MacLeod and her team took some measurements of the patient’s leg using an iPhone cable and the measure app on her phone with the hope they could find him some compression socks on the Polish side of the border.

“In the Ukrainian city we were in, people seem to be going about their days. Even in the wake of war, life must go on. It’s almost easy to lose some of the gravity of the situation. Yet at dinner, safely in Poland, our phones buzz with an air raid siren for the community we’ve just left for the night. In fact, most of western Ukraine is being advised to take shelter. It’s a sobering realization of what we’ve entered and those we’ve committed to help,” she shared in her June 3 post.  

Crossing back and forth each day, she told BarrieToday, could often be nerve-wracking, noting they were required to make their way through both the Polish and Ukrainian border checkpoints. 

“The lineup for most vehicles was hours and hours long, and if you were a truck, it was days long. We had a humanitarian vehicle, so we would just whip to the front and some of the guards got to know us… but if they didn’t, it wouldn’t sit well with them,” she said. “Then we had to show documents from both embassies, documentation on who we were and what we were doing. Then we’d drive up and they’d check all the passports, check everyone in the car... then open the trunk and they’d search the car. Then you’d go to the Ukrainian side and do the exact same thing again.”

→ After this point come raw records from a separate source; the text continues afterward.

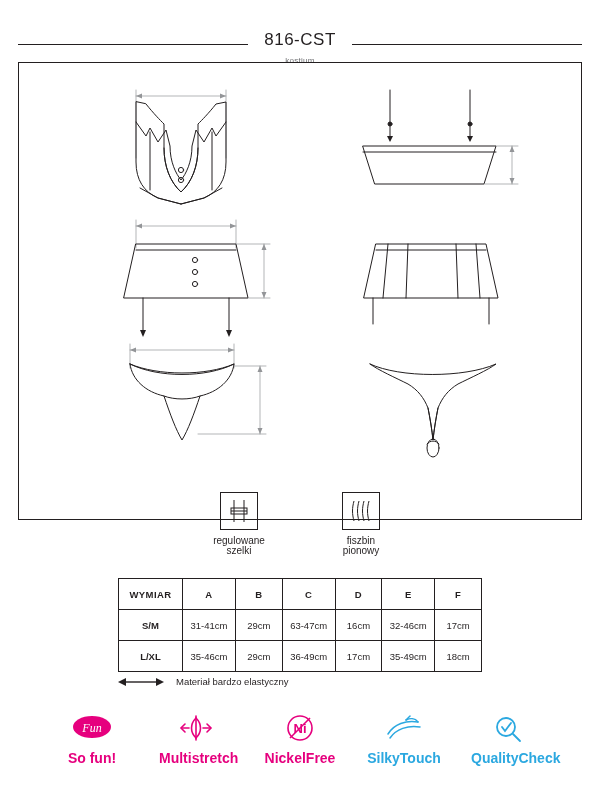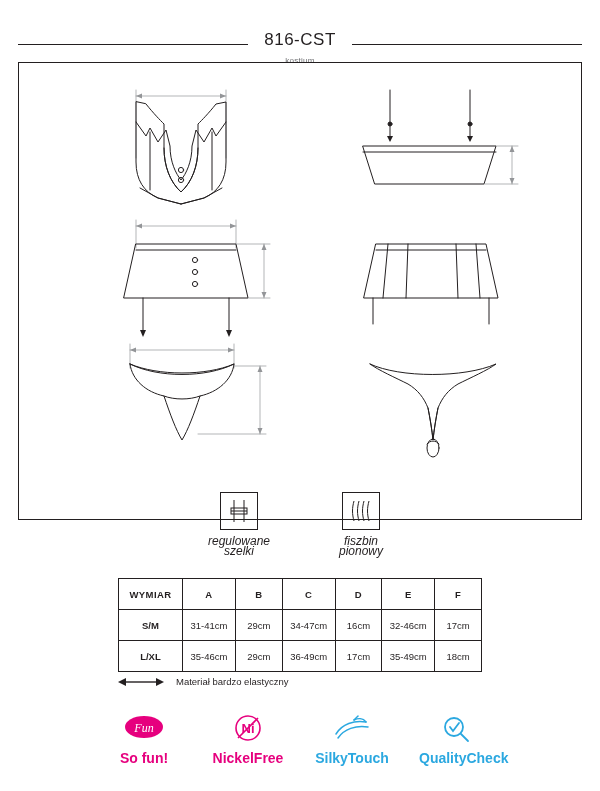"regulowane" .feature .cap { font-size: 12px -> 10px; font-style: italic -> none }
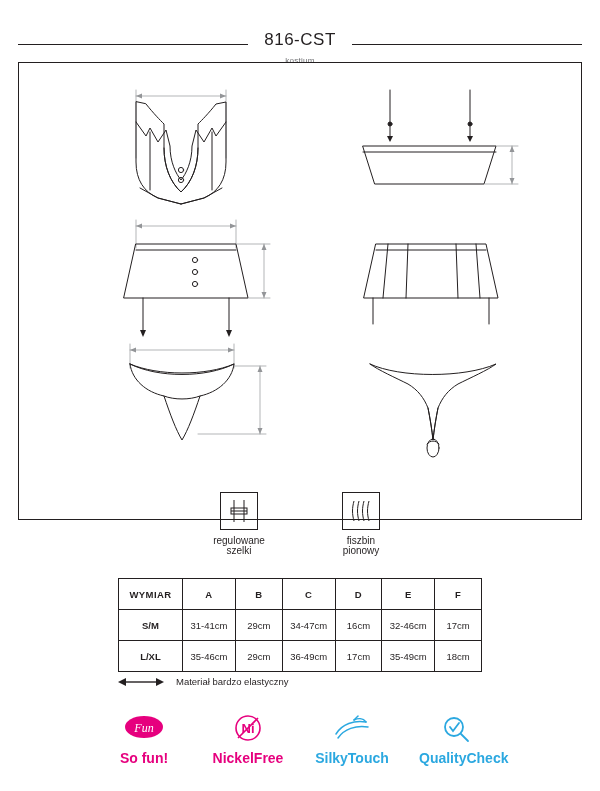"34-47cm" td { text: 34-47cm -> 63-47cm }
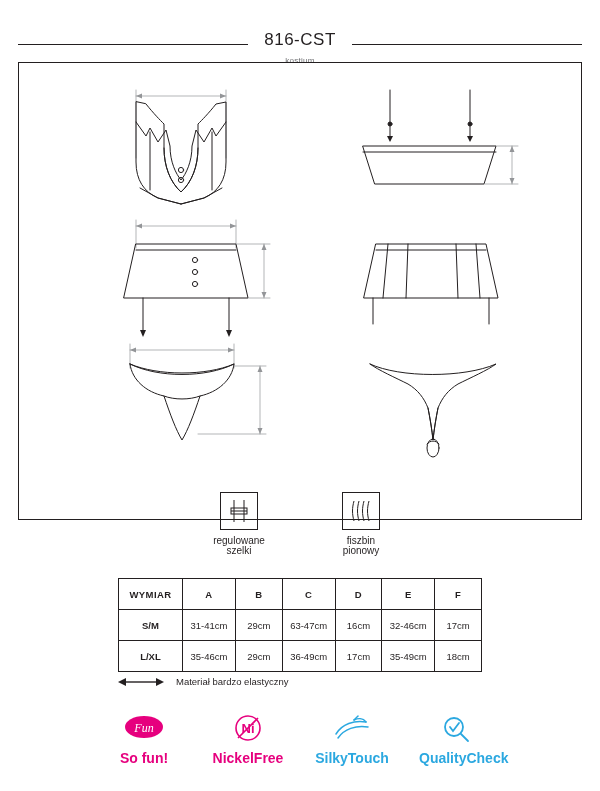"Multistretch" div.badge { html: none -> <div> <div> <svg> <g> <line></line> <path></path> <path></path> <line></line> <line></line> <polyline></polyline> <polyline></polyline> </g> </svg> </div> <div>Multistretch</div> </div> }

Despite that, MacLeod says she was mostly excited about getting to help those in need during her first trip into Ukraine.

“Where we were was a relatively safe area. There’s a risk of air raids anywhere in Ukraine, but we had three clinics and one of them was just on the Ukrainian side of the border and there’s no that would have been bombed because if it had, then Poland would have been hit, and that would have been World War 3,” she said. “Driving into the towns was a little more nerve-wracking. One of the towns, we did have to drive through a military checkpoint, and they had sandbags, landmines placed by Ukrainians in case Russia gets that far.”

The majority of the medical aid MacLeod and her team offered was relief work, assisting citizens who had been forced to flee eastern Ukraine to the west.

“We saw a huge range of things, but the No. 1 issue was… people fled without their medications or could no longer afford them  or Ukraine just no longer had supply of them,” she said. “Anyone who had been on blood pressure medication couldn’t get it, or there were people who’d had COVID and now had clots and couldn’t get their meds for that, or people who’d had home care and no longer had it. The infrastructure just isn’t in place to support these people.”

MacLeod recalls one elderly visitor who had walked 45 minutes to the clinic, and ended up in tears simply because they provided her with a water bottle. 

MacLeod and her team also saw a few war-related injuries during their three-week stint, including a large number of teens suffering from anxiety-related issues. 

Although brief, MacLeod says her time in Ukraine will have a lasting impact on her for the rest of her life. 

“I had the ability to go into the war zone, and then leave the war zone. These people are stuck. The ones who want to leave, can’t,” she said. “There were people standing at the border waiting for cars to take them across … but we couldn’t. It was part of our mandate that we were not allowed to bring anyone across … and that was hard.”

MacLeod admits it was hard to return home, and for the first while, she wanted to immediately return.